_PROBLEM TO SOLVE_
The answer should be a single number: how many lines in the material contain "subtotal".

DATA UNDER STUDY section start

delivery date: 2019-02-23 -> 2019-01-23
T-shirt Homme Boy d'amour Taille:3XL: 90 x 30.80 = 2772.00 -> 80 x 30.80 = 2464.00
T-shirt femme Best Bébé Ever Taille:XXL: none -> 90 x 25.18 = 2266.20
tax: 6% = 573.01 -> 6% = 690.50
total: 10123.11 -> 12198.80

DATA UNDER STUDY section end
DATA UNDER STUDY section start

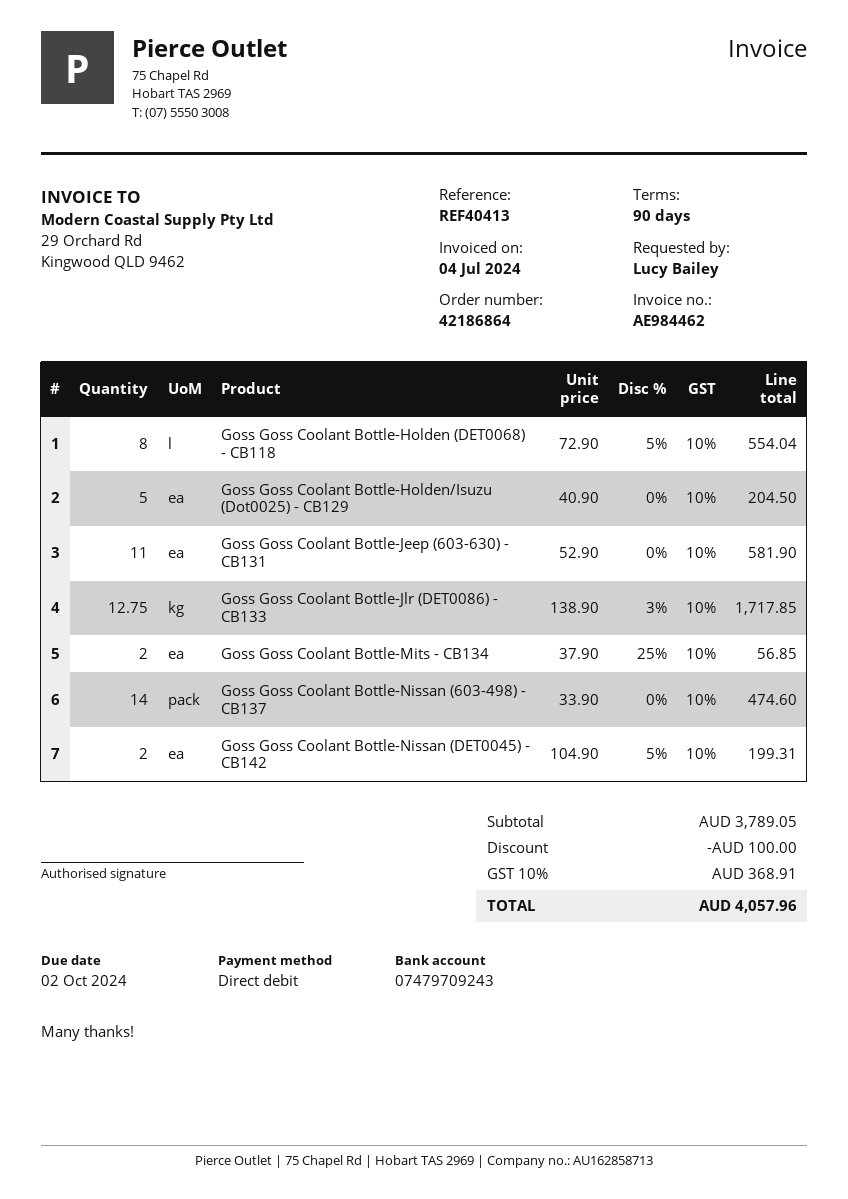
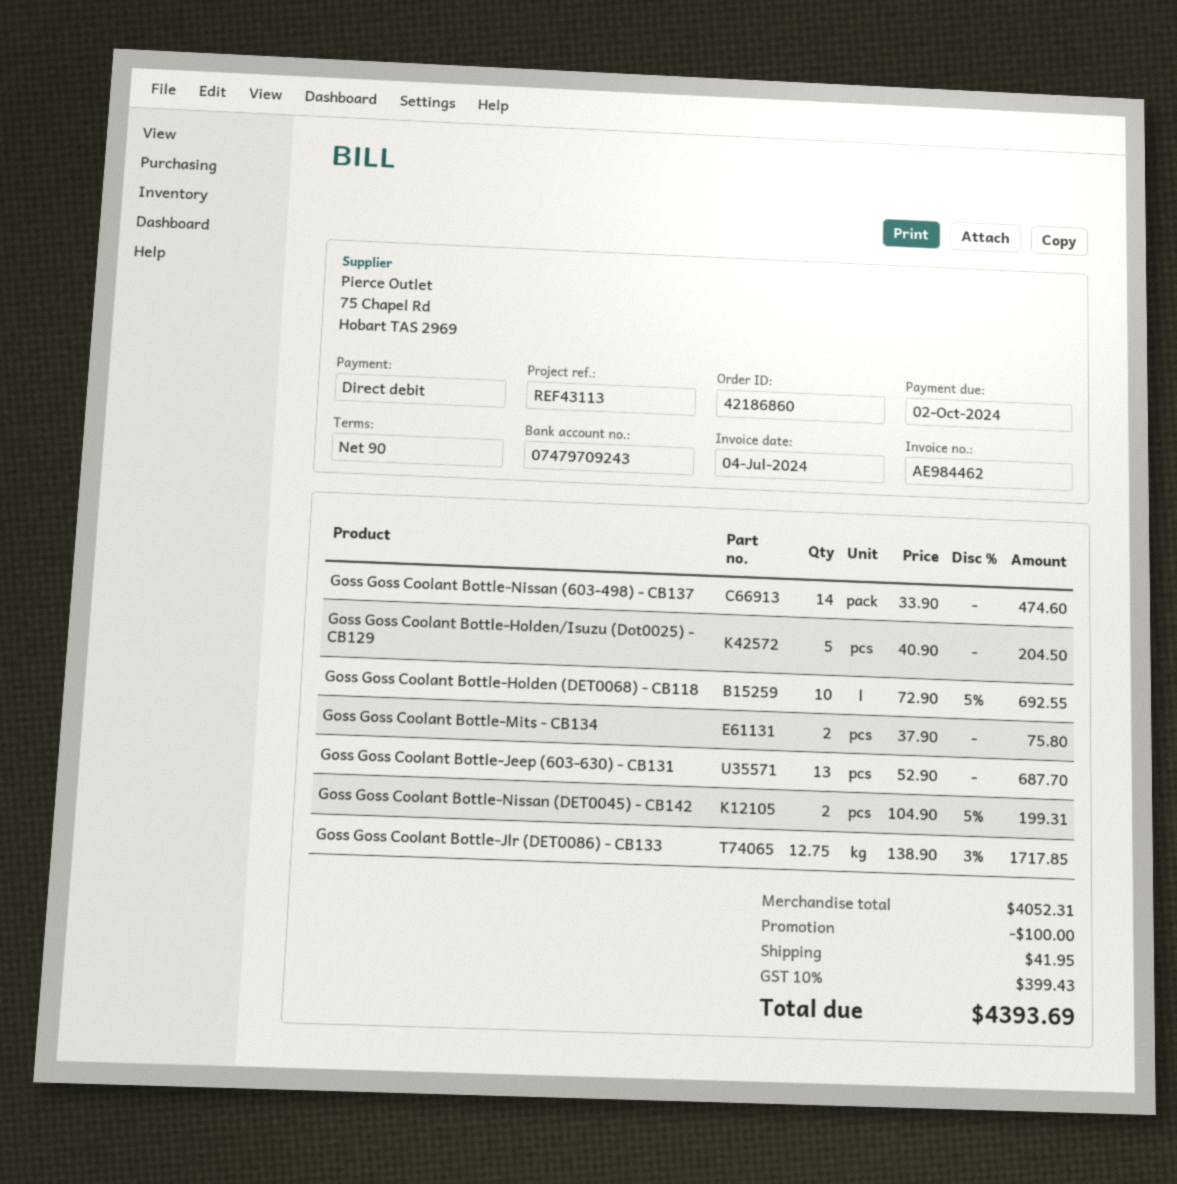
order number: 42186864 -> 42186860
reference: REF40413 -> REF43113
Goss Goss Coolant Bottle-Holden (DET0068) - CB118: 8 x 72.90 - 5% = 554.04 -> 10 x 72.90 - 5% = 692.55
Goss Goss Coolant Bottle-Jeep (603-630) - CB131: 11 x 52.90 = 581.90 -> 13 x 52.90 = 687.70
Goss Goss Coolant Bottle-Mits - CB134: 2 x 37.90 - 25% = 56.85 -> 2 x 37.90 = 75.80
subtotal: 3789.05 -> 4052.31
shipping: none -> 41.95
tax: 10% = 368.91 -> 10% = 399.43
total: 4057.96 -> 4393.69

DATA UNDER STUDY section end
DATA UNDER STUDY section start

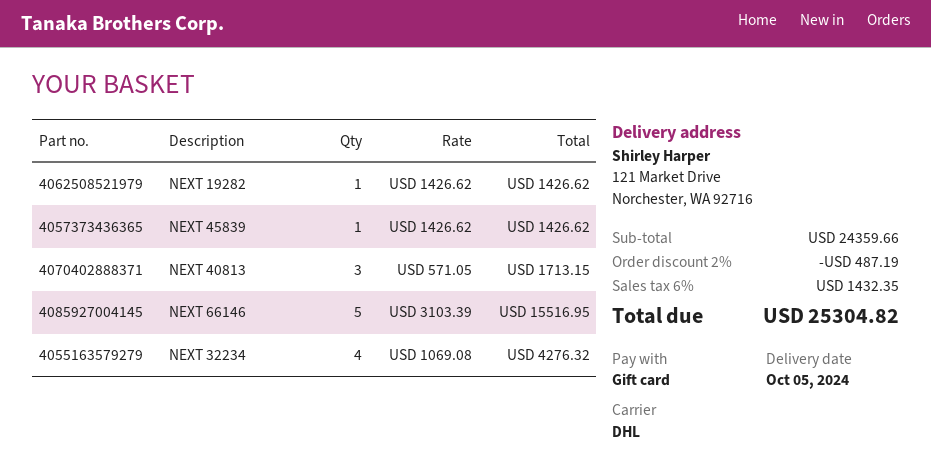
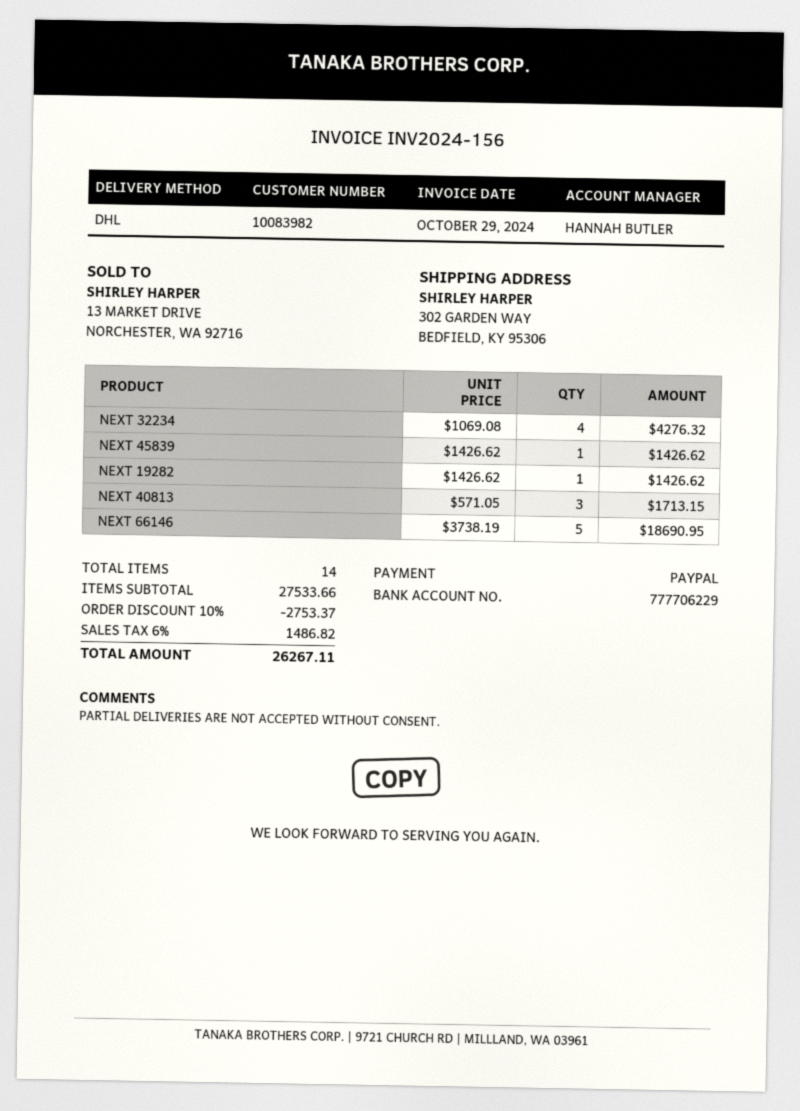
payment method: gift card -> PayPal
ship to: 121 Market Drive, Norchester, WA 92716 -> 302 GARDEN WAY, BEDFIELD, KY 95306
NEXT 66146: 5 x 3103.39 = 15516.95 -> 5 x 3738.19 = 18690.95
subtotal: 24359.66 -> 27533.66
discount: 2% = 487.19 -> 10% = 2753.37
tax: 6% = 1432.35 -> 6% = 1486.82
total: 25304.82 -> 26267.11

DATA UNDER STUDY section end

_SOLUTION_
2